::: ENTRIES PROVIDED :::

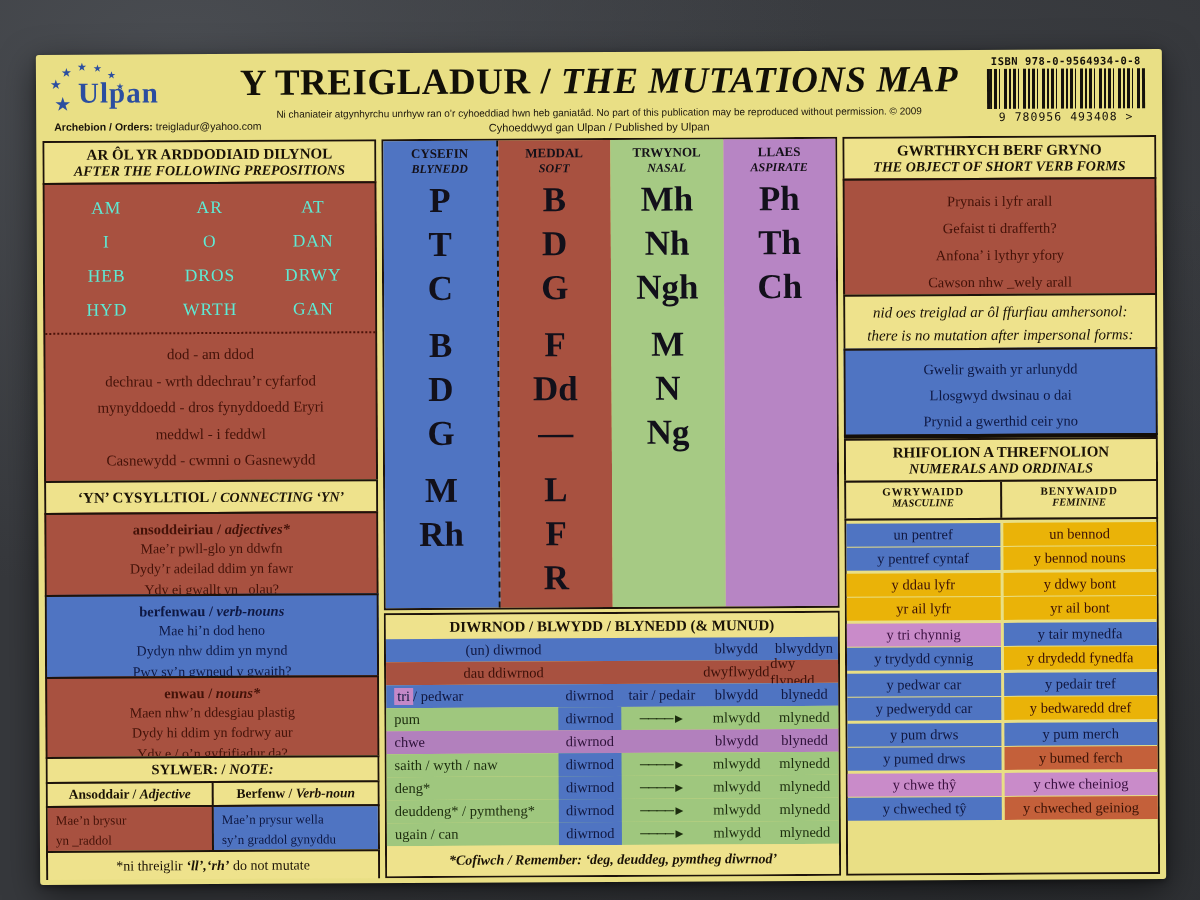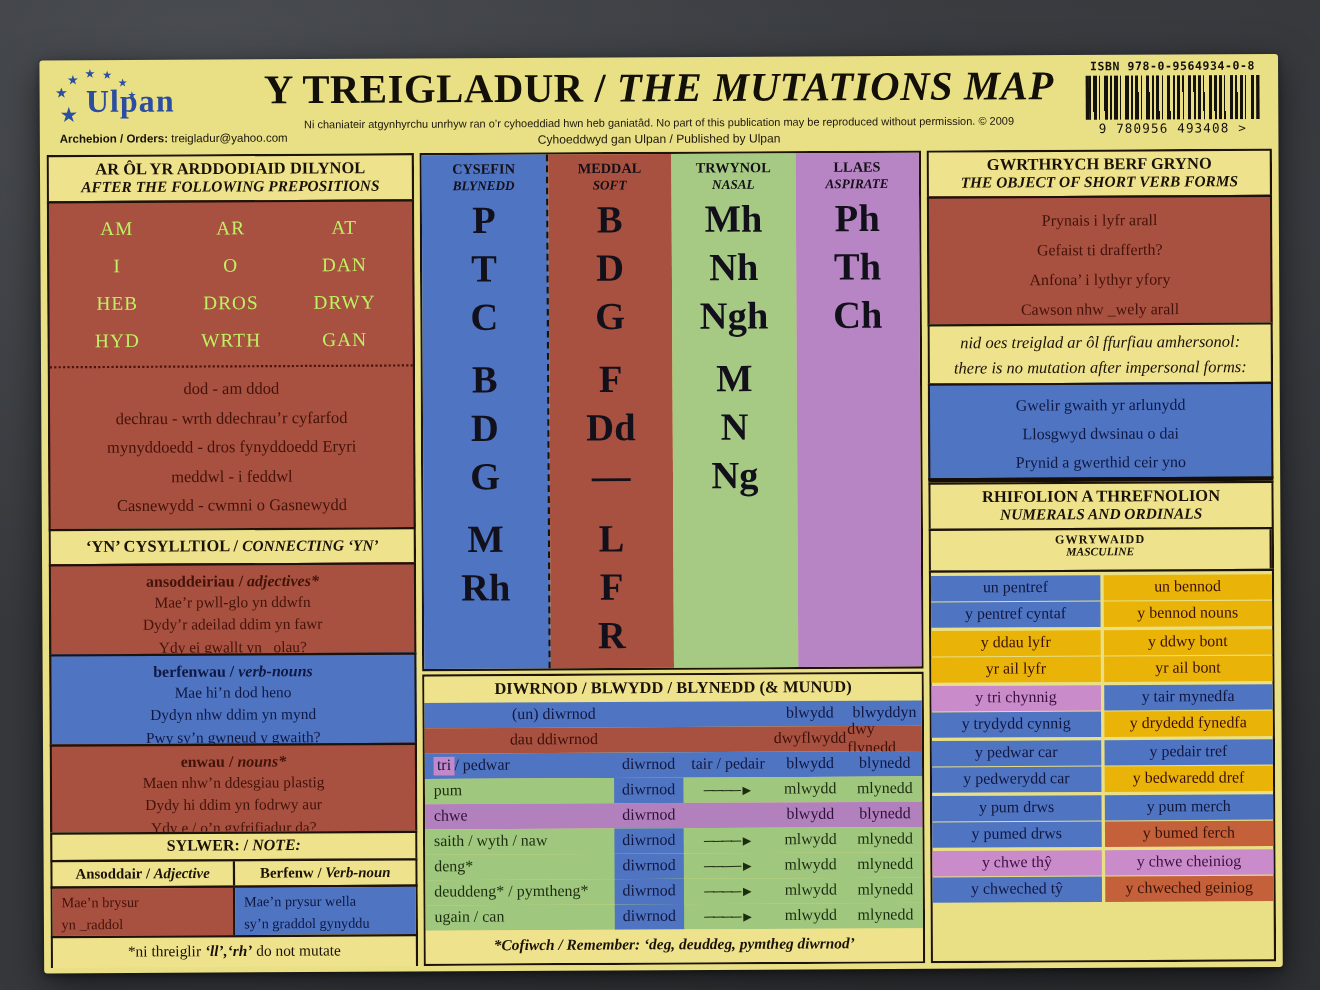--- a/index.html
+++ b/index.html
@@ -65,7 +65,7 @@
   .bg-purple { background:#b785c4; }
   
   .pgrid { display:grid; grid-template-columns:1fr 1fr 1fr; row-gap:13px; padding:13px 10px 12px; }
-  .pitem { text-align:center; font-size:17.5px; letter-spacing:1px; color:#bef264; }
+  .pitem { text-align:center; font-size:17.5px; letter-spacing:1px; color:#5eead4; }
   .exlist { border-top:2px dotted #4c130a; padding:7px 2px 6px; }
   .exline { text-align:center; font-size:15px; color:#431208; line-height:26.5px; }
   .ynsec { text-align:center; padding:5px 2px 4px; height:84px; }

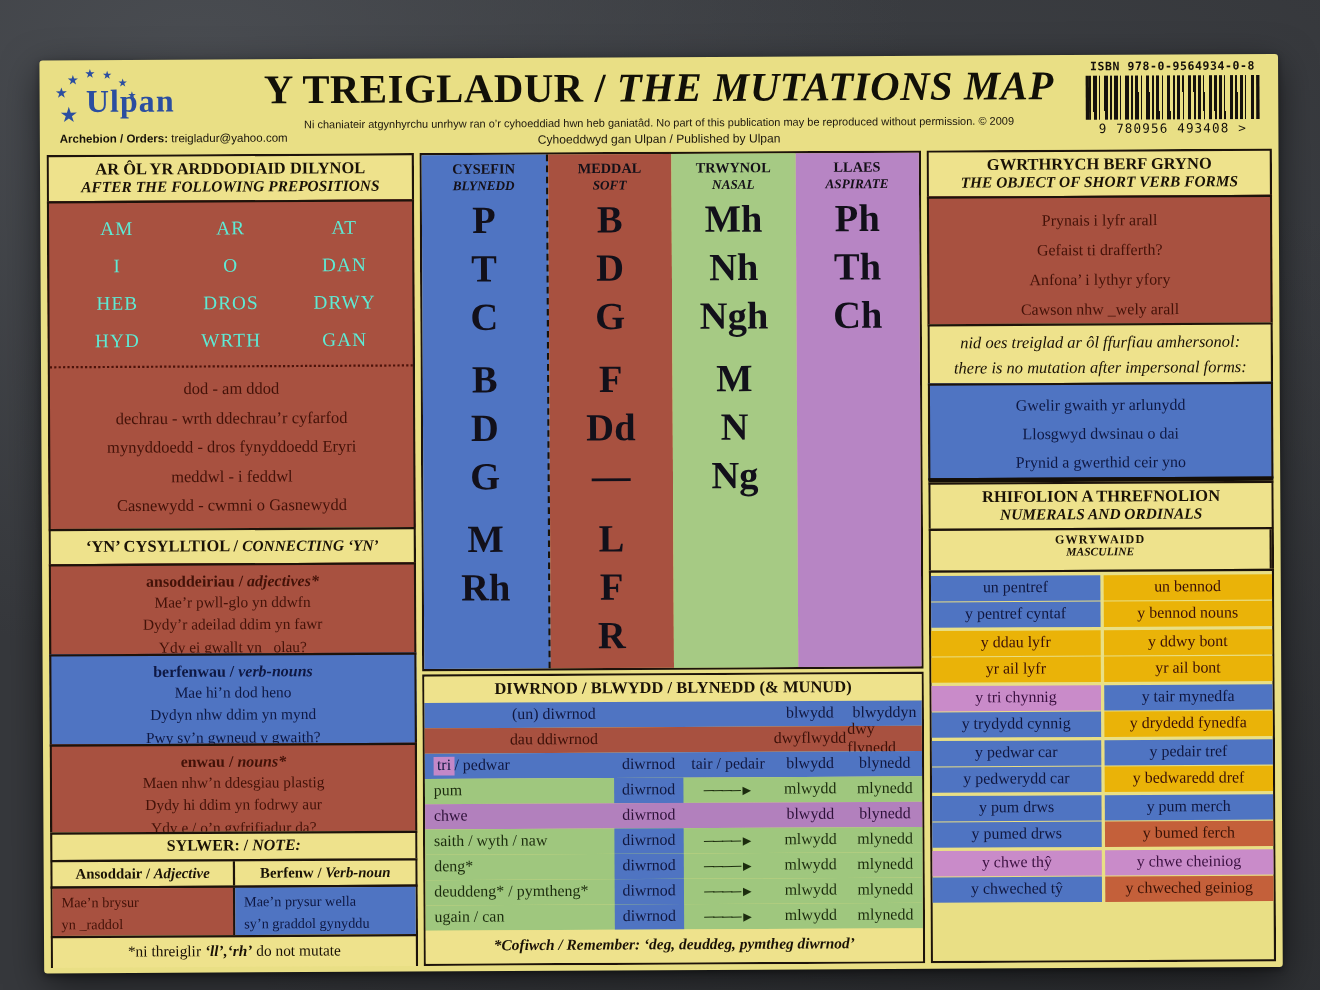--- a/index.html
+++ b/index.html
@@ -391,6 +391,10 @@
           <span class="cy">GWRYWAIDD</span>
           <span class="en">MASCULINE</span>
         </div>
+        <div class="nhcell">
+          <span class="cy">BENYWAIDD</span>
+          <span class="en">FEMININE</span>
+        </div>
       </div>
       <div class="ngrid bd">
         <div class="nrow">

:::

» **WHAT THE TASK REQUIRES**:
The result should be an exact copy of every entry above, with no pictures included.

» **EXERCISE RESULT**:
--- a/index.html
+++ b/index.html
@@ -65,7 +65,7 @@
   .bg-purple { background:#b785c4; }
   
   .pgrid { display:grid; grid-template-columns:1fr 1fr 1fr; row-gap:13px; padding:13px 10px 12px; }
-  .pitem { text-align:center; font-size:17.5px; letter-spacing:1px; color:#bef264; }
+  .pitem { text-align:center; font-size:17.5px; letter-spacing:1px; color:#5eead4; }
   .exlist { border-top:2px dotted #4c130a; padding:7px 2px 6px; }
   .exline { text-align:center; font-size:15px; color:#431208; line-height:26.5px; }
   .ynsec { text-align:center; padding:5px 2px 4px; height:84px; }

--- a/index.html
+++ b/index.html
@@ -391,6 +391,10 @@
           <span class="cy">GWRYWAIDD</span>
           <span class="en">MASCULINE</span>
         </div>
+        <div class="nhcell">
+          <span class="cy">BENYWAIDD</span>
+          <span class="en">FEMININE</span>
+        </div>
       </div>
       <div class="ngrid bd">
         <div class="nrow">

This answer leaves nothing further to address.